Typhoid-causing bacteria have become more resistant to essential antibiotics, spreading widely over past 30 years
Bacteria causing typhoid fever are becoming increasingly resistant to some of the most important antibiotics for human health, according to a study published in The Lancet Microbe journal. The largest genome analysis of Salmonella enterica serovar typhi (S. typhi) also reveals that resistant strains—almost all originating in South Asia—have spread to other countries nearly 200 times since 1990.
Typhoid fever is a global public health concern, causing 11 million infections and more than 100,000 deaths per year. While it is most prevalent in South Asia—which accounts for 70% of the global disease burden—it also has significant impacts in sub-Saharan Africa, Southeast Asia, and Oceania, highlighting the need for a global response.

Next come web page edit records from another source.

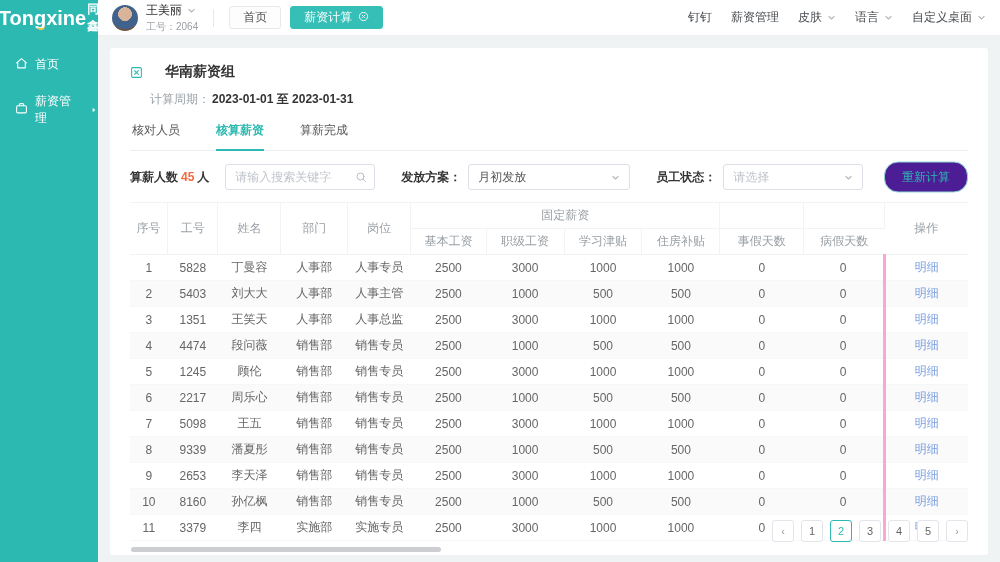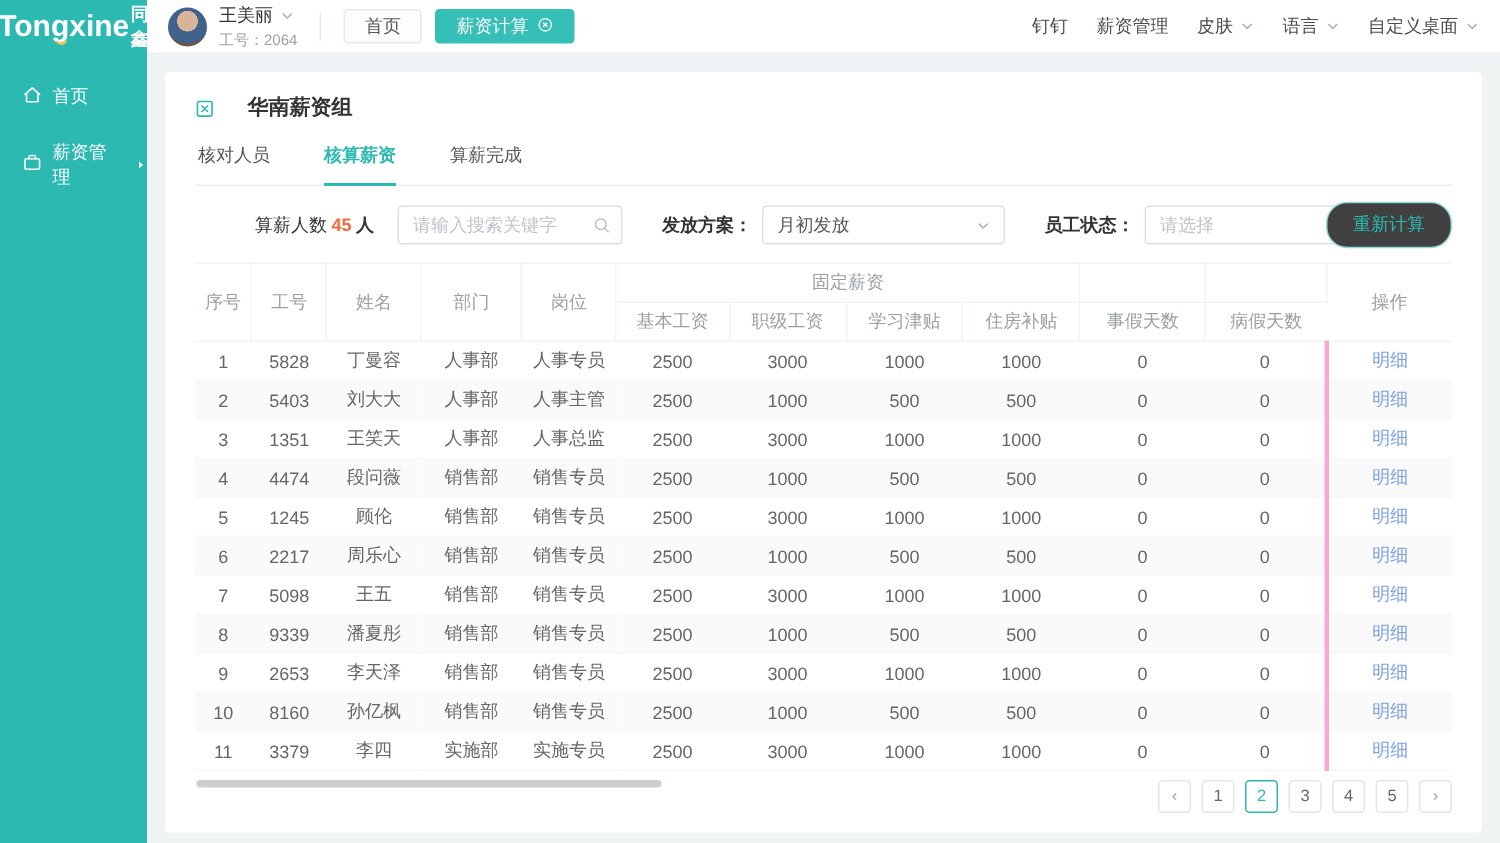--- a/index.html
+++ b/index.html
@@ -171,6 +171,9 @@
       <span>华南薪资组</span>
     </div>
 
+    <div class="period-row">
+      <span class="period-label">计算周期：</span><span class="period-value">2023-01-01 至 2023-01-31</span>
+    </div>
 
     <div class="page-tabs" id="page-tabs">
         <div class="page-tab">核对人员</div>

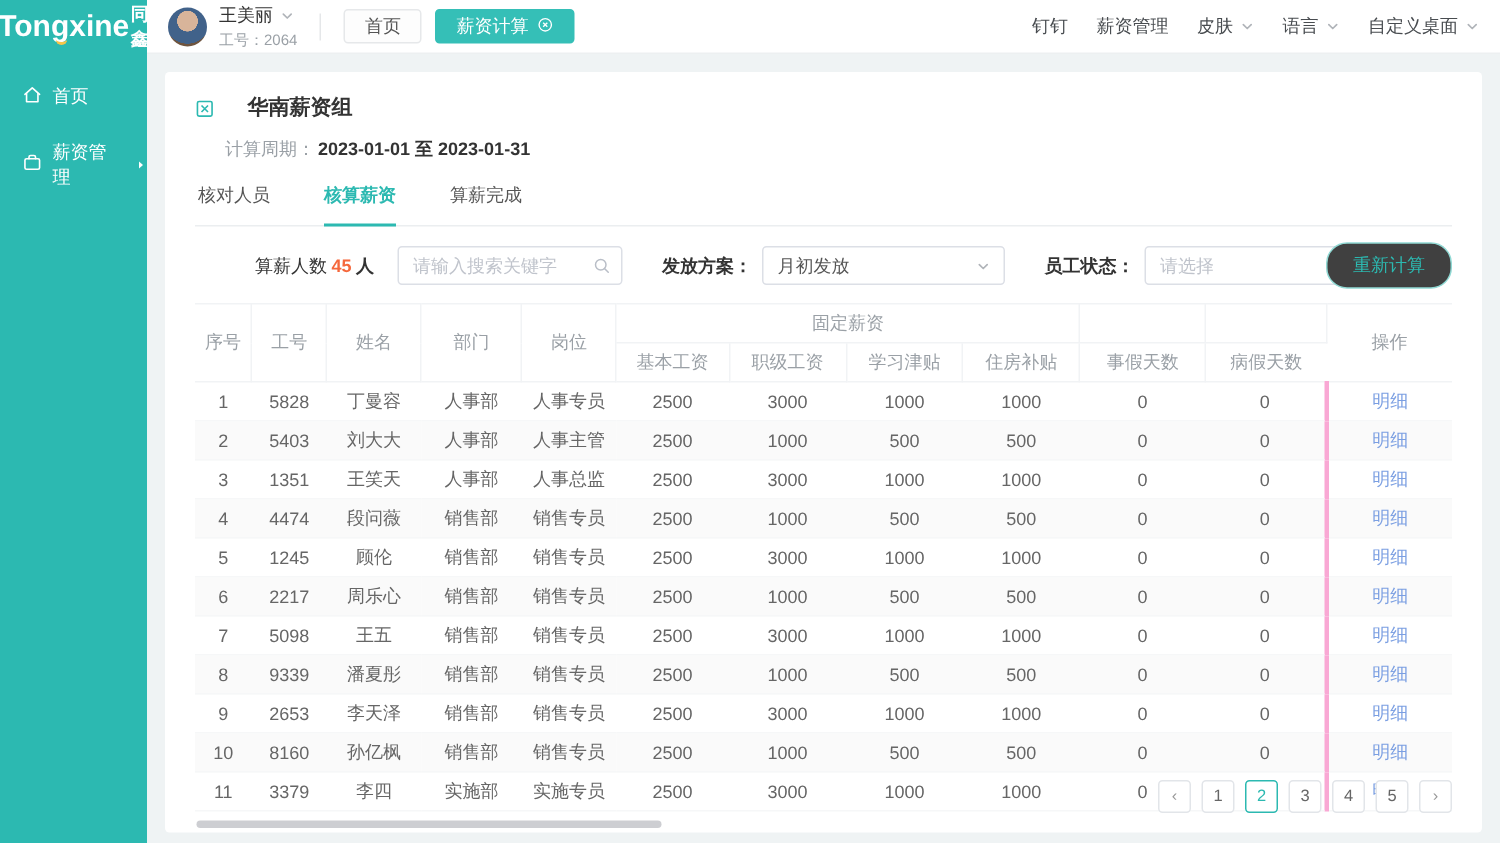--- a/index.html
+++ b/index.html
@@ -43,7 +43,7 @@
 
   
   .filter-row { display:flex; align-items:center; margin-top:13px; font-size:12px; position:relative; }
-  .count-label { color:#333; font-weight:400;margin-left:40px; }
+  .count-label { color:#333; font-weight:700; }
   .count-num { color:#f5683c; font-weight:700; margin:0 3px; }
   .count-unit { color:#333; font-weight:700; margin-right:16px; }
   .search-box { position:relative; margin-right:26px; }

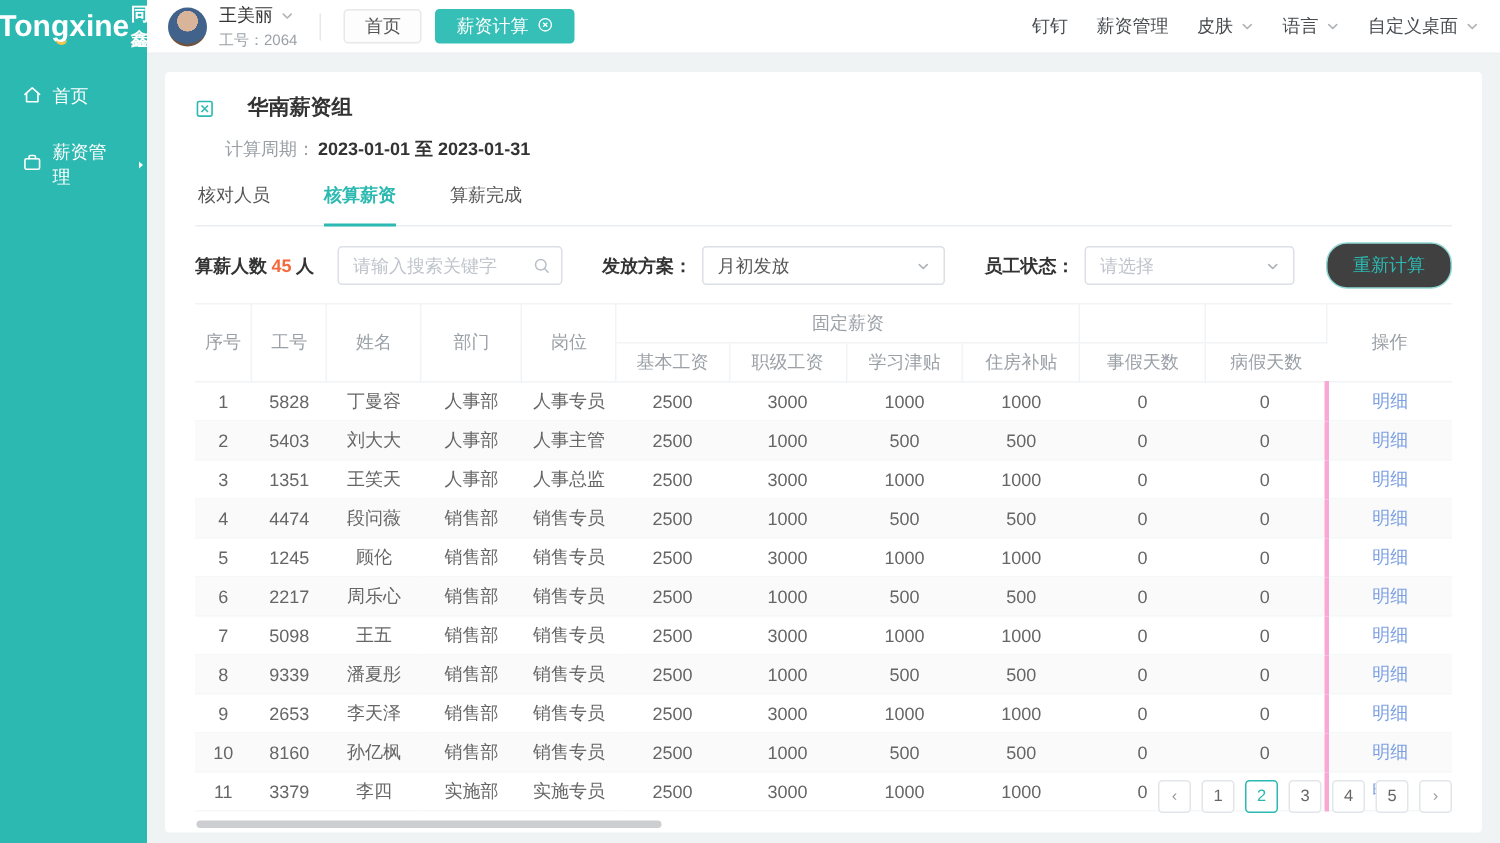--- a/index.html
+++ b/index.html
@@ -56,7 +56,7 @@
   .select.is-placeholder .val { color:#c0c4cc; }
   .sel-plan { width:162px; }
   .sel-status { width:140px; }
-  .recalc-btn { position:absolute; right:0; top:50%; transform:translateY(-50%); border:1px solid #90d9d4; color:#2cb9b1; background:#404040; border-radius:14px; padding:6px 17px; font-size:12px; cursor:pointer; font-family:inherit; }
+  .recalc-btn { position:absolute; right:0; top:50%; transform:translateY(-50%); border:1px solid #90d9d4; color:#2cb9b1; background:#4c1d95; border-radius:14px; padding:6px 17px; font-size:12px; cursor:pointer; font-family:inherit; }
 
   
   .table-wrap { margin-top:12px; }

Antibiotics can be used to successfully treat typhoid fever infections, but their effectiveness is threatened by the emergence of resistant S. typhi strains. Analysis of the rise and spread of resistant S. typhi has so far been limited, with most studies based on small samples.
The authors of the new study performed whole-genome sequencing on 3,489 S. typhi isolates obtained from blood samples collected between 2014 and 2019 from people in Bangladesh, India, Nepal, and Pakistan with confirmed cases of typhoid fever. A collection of 4,169 S. typhi samples isolated from more than 70 countries between 1905 and 2018 was also sequenced and included in the analysis.

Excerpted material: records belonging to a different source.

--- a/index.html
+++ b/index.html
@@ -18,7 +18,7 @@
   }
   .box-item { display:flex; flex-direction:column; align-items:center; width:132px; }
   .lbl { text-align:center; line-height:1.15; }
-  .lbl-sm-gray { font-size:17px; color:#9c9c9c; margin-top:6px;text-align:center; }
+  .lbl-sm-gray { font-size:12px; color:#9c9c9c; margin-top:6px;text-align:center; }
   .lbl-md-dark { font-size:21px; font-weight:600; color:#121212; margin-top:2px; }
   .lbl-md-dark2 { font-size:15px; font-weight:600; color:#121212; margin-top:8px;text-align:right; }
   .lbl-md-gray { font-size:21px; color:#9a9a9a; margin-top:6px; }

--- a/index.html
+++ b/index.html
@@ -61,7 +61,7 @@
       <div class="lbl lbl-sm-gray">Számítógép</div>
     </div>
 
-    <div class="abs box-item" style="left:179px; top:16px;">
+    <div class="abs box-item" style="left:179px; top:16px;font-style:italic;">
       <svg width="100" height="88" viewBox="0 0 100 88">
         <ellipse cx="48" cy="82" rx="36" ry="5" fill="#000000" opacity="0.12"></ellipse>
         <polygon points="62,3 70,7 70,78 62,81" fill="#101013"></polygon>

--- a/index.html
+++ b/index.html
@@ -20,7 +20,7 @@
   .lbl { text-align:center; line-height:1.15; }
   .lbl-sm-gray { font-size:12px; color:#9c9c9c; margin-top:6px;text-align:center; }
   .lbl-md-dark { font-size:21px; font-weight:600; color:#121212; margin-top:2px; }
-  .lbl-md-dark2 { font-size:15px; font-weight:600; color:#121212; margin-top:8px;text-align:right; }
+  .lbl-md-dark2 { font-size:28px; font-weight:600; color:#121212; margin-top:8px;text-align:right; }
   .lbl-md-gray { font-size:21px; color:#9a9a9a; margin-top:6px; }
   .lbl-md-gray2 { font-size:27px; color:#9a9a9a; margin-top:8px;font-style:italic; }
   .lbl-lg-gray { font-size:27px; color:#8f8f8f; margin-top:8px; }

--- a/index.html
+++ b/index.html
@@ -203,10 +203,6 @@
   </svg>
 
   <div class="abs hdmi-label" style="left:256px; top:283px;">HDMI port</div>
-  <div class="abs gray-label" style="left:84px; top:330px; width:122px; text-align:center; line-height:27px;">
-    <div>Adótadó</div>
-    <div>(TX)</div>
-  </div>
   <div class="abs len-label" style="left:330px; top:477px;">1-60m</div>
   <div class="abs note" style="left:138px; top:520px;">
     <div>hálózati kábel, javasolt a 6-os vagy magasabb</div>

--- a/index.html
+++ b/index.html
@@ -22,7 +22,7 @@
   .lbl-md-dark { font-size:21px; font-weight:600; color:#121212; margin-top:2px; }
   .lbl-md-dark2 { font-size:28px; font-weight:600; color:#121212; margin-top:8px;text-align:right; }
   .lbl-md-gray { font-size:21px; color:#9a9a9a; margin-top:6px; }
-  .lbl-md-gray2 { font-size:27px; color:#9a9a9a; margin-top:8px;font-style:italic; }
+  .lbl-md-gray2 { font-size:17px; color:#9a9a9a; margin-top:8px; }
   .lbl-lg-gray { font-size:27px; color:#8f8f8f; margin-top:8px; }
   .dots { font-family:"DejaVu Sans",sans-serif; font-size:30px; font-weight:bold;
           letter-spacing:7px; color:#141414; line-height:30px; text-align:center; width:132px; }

Resistance-conferring genes in the 7,658 sequenced genomes were identified using genetic databases. Strains were classified as multidrug-resistant (MDR) if they contained genes giving resistance to classical front-line antibiotics ampicillin, chloramphenicol, and trimethoprim/sulfamethoxazole. The authors also traced the presence of genes conferring resistance to macrolides and quinolones, which are among the most critically important antibiotics for human health.

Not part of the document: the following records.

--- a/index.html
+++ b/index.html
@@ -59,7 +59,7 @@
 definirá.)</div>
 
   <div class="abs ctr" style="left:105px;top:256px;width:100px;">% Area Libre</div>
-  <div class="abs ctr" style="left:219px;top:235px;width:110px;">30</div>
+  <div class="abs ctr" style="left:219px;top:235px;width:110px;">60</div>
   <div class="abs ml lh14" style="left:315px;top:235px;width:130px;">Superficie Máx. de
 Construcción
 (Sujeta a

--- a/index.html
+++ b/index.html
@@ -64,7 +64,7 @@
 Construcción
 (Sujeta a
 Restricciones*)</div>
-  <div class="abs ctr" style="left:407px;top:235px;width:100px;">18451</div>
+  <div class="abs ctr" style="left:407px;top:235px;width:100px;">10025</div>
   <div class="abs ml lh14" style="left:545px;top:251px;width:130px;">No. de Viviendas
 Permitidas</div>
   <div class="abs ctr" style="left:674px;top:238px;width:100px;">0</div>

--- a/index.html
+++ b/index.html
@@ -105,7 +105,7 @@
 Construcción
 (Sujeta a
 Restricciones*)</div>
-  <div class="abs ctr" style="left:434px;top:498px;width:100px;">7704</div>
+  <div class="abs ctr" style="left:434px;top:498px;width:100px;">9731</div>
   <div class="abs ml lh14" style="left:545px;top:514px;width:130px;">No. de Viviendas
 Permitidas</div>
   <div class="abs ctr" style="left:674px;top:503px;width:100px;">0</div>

The analysis shows resistant S. typhi strains have spread between countries at least 197 times since 1990. While these strains most often occurred within South Asia and from South Asia to Southeast Asia, East and Southern Africa, they have also been reported in the UK, U.S., and Canada.
Since 2000, MDR S. typhi has declined steadily in Bangladesh and India, and remained low in Nepal (less than 5% of typhoid strains), though it has increased slightly in Pakistan. However, these are being replaced by strains resistant to other antibiotics.
For example, gene mutations giving resistance to quinolones have arisen and spread at least 94 times since 1990, with nearly all of these (97%) originating in South Asia. Quinolone-resistant strains accounted for more than 85% of S. typhi in Bangladesh by the early 2000s, increasing to more than 95% in India, Pakistan, and Nepal by 2010. Mutations causing resistance to azithromycin—a widely used macrolide antibiotic—have emerged at least seven times in the past 20 years. In Bangladesh, strains containing these mutations emerged around 2013, and since then their population size has steadily increased. The findings add to recent evidence of the rapid rise and spread of S. typhi strains resistant to third-generation cephalosporins, another class of antibiotics critically important for human health.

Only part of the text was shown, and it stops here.